> **WHAT THE TASK ASKS**
For this listing, the lines between the one holding "[303,268,326,283] 94 -> [222,221,237,231] 95" and the one holding "[84,315,138,331] 10:51. ->", inclusive, must be set down exactly.

> **MATERIAL SUPPLIED**
※ ※ ※
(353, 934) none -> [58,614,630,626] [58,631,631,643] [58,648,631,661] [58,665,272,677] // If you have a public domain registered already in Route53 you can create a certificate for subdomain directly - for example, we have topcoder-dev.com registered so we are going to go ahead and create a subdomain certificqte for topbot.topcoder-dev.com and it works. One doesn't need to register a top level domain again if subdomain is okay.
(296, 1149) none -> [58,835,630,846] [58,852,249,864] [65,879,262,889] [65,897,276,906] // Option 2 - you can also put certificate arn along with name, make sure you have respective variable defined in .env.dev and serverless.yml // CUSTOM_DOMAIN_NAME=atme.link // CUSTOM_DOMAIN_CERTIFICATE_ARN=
※ ※ ※
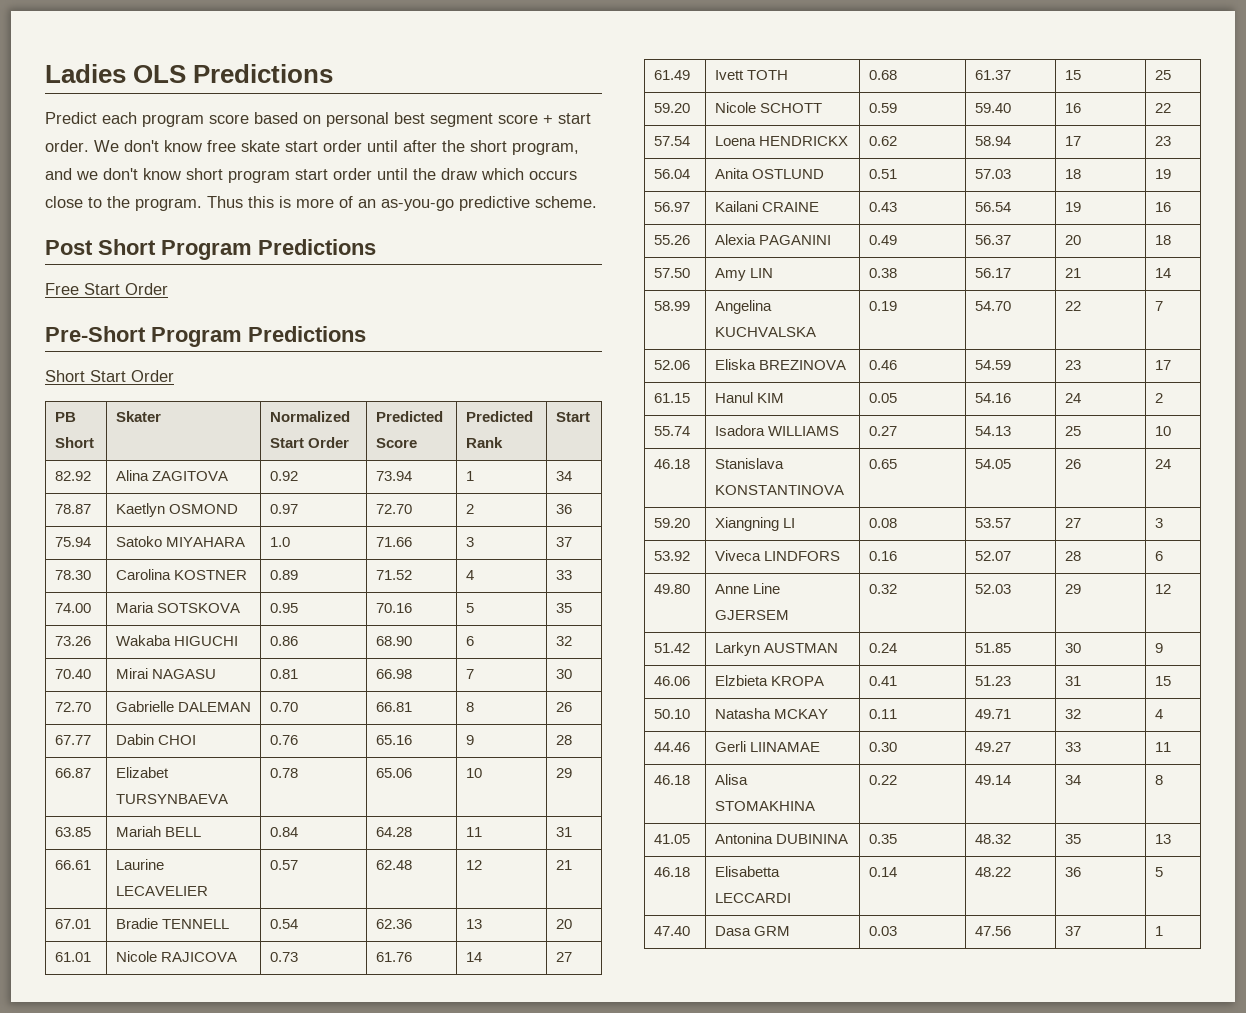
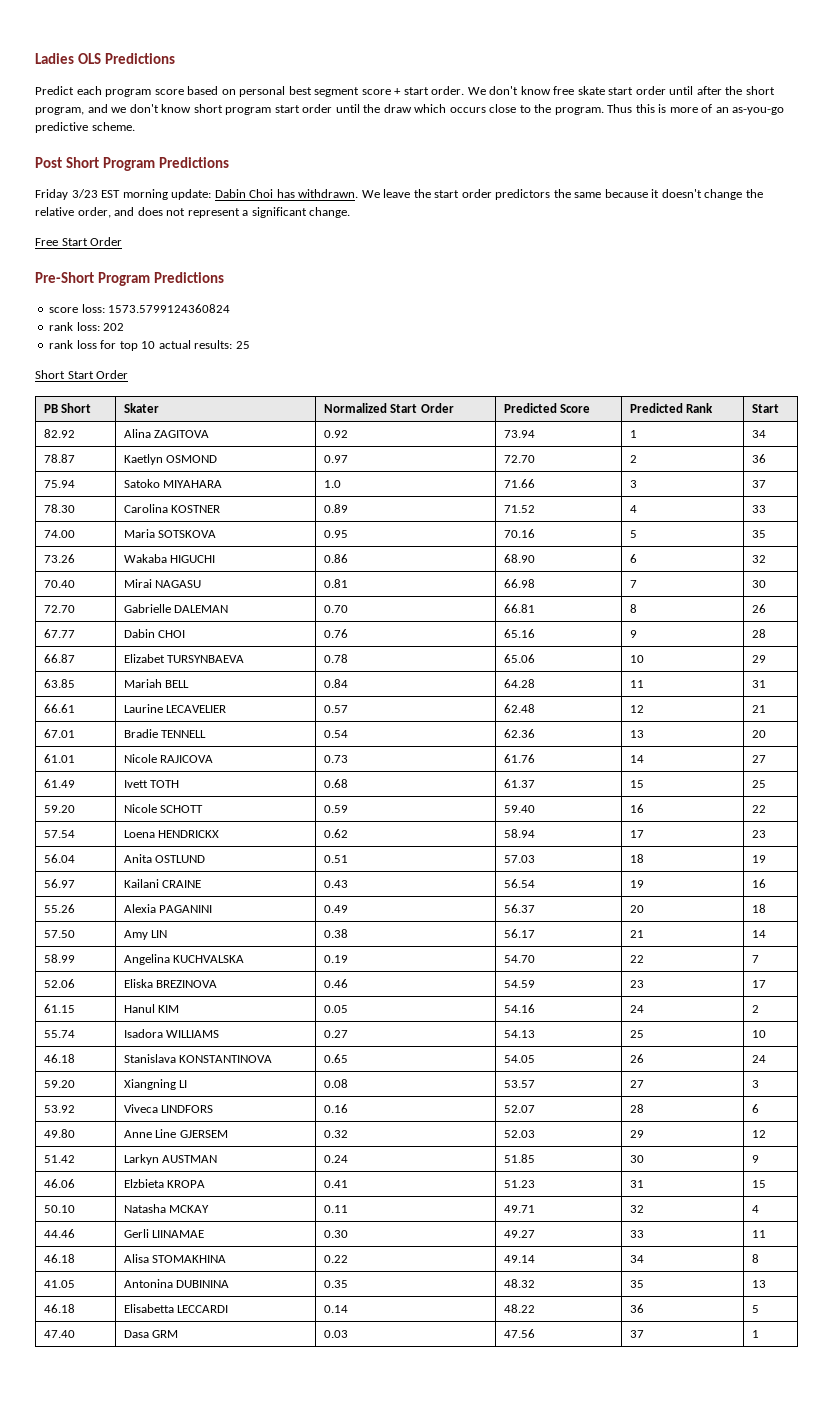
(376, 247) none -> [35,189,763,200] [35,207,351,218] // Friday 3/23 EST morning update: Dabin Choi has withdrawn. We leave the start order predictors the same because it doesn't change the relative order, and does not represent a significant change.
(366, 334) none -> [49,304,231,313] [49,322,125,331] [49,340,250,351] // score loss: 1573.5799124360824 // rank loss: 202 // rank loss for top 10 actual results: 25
※ ※ ※
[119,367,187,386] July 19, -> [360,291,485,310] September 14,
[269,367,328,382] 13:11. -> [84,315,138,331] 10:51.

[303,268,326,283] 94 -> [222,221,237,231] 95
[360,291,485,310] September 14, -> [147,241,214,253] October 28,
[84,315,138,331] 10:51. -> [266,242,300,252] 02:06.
※ ※ ※
> **SOLUTION**
[303,268,326,283] 94 -> [222,221,237,231] 95
[360,291,485,310] September 14, -> [147,241,214,253] October 28,
[84,315,138,331] 10:51. -> [266,242,300,252] 02:06.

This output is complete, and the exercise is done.